Providing some added support to the move higher in oil prices was Russia’s lackluster production, the first time they didn’t hit their quota which was allowing them to increase output.  The cold is also impacting the Russians and it seems oversupply concerns are a nonfactor for OPEC +.  

The Middle East region will likely deliver countless geopolitical risks that should prevent anyone from getting too aggressive in their calls for a major pullback with oil prices.  Tensions between Saudi-led coalition and Yemen rebels and as Iran prepares to restrict some nuclear inspections will keep the situation tense for the rest of the year.  
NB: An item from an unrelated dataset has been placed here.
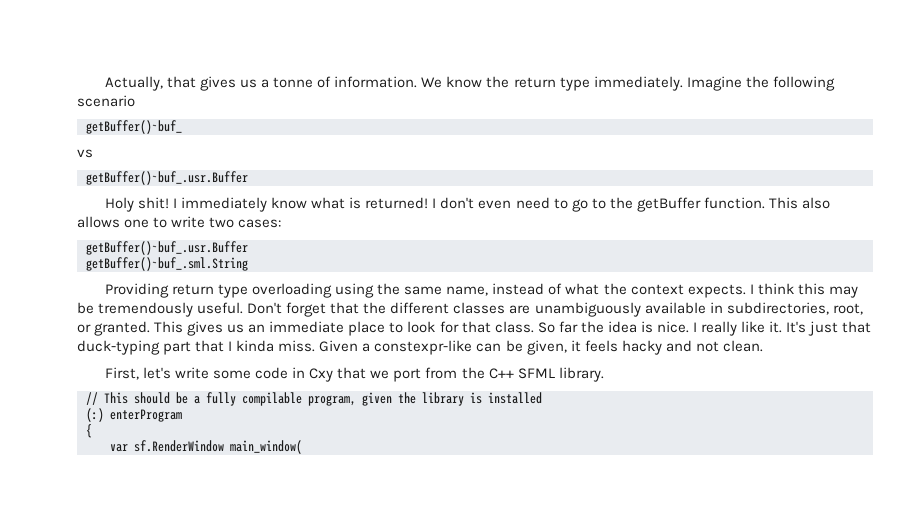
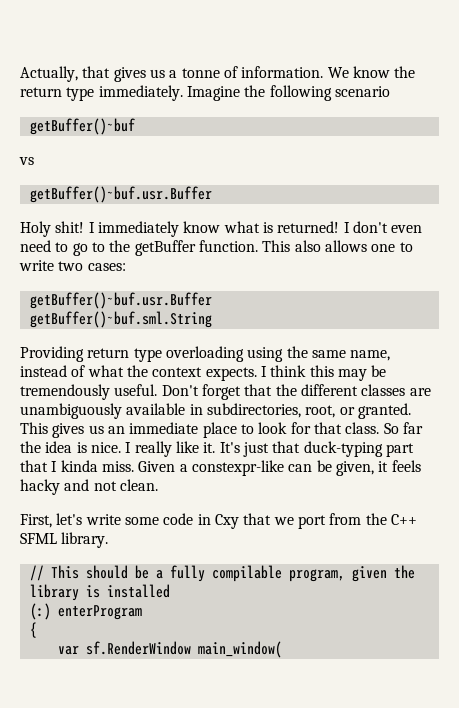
[86,120,182,134] getBuffer()~buf_ -> [29,118,135,135] getBuffer()~buf
[86,171,248,185] getBuffer()~buf_.usr.Buffer -> [29,186,212,203] getBuffer()~buf.usr.Buffer
[86,241,248,255] [86,257,248,271] getBuffer()~buf_.usr.Buffer // getBuffer()~buf_.sml.String -> [29,292,212,309] [29,311,212,328] getBuffer()~buf.usr.Buffer // getBuffer()~buf.sml.String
It is a perfect storm for oil prices on both the supply and demand side, so any softness should be temporary.  

Gold

A runaway rally in global bond yields has delivered a fatal blow to gold.  It doesn’t matter if you look at Bunds, Gilts, BTPs, and Treasuries, the story doesn’t change.  Global bond yields are rising on reflation bets and that is triggering an unwind of many safe-haven trades.  Gold is traditionally an inflation hedge, but post-COVID that will only happen once central banks show they are unhappy with the sudden surge in bond yields.  

Gold did its best to avoid a potential death cross, a technical selling pattern that could trigger some momentum selling if the daily chart shows the 50-day moving average crosses below the 200-day moving average, but further pain could be imminent.  The dollar rebound might not be over if global bond yields continue to rally and that could be the bearish catalyst that sends gold down to the $1,750 level.  

While the forecasts look dreary for gold, the long-term fundamentals should provide underlying support.  Gold can stomach a steady climb higher in yields and that will likely be the cases as policymakers will soon have to fight the advance in yields.  

Bitcoin 

Every day it seems there are fresh catalysts for Bitcoin.  Today, MicroStrategy announced a proposed offering of $600 million of convertible senior notes, just so they can buy more Bitcoin.  The cryptoverse was also still processing the news from the end of last week that US cardholders of BitPay Prepaid Mastercard can add their card to Apple Wallet and spend with Apple Pay.  The public has spoken that they want cryptocurrencies and Corporate America is scrambling to meet their demands.  

Bitcoin mania was primarily pumped up by Tesla’s $1.5 billion crypto bet, BNY Mellon’s decision to offer Bitcoin services, and as Morgan Stanley's $150 billion investment arm is considering cryptocurrencies.  There is a magnitude of reasons to support calls that Bitcoin has reached mainstream acceptance and that is why so many traders remain resoundingly bullish.  Bitcoin tentatively breached $50,000 and will likely consolidate if this surge in global bond yields continues.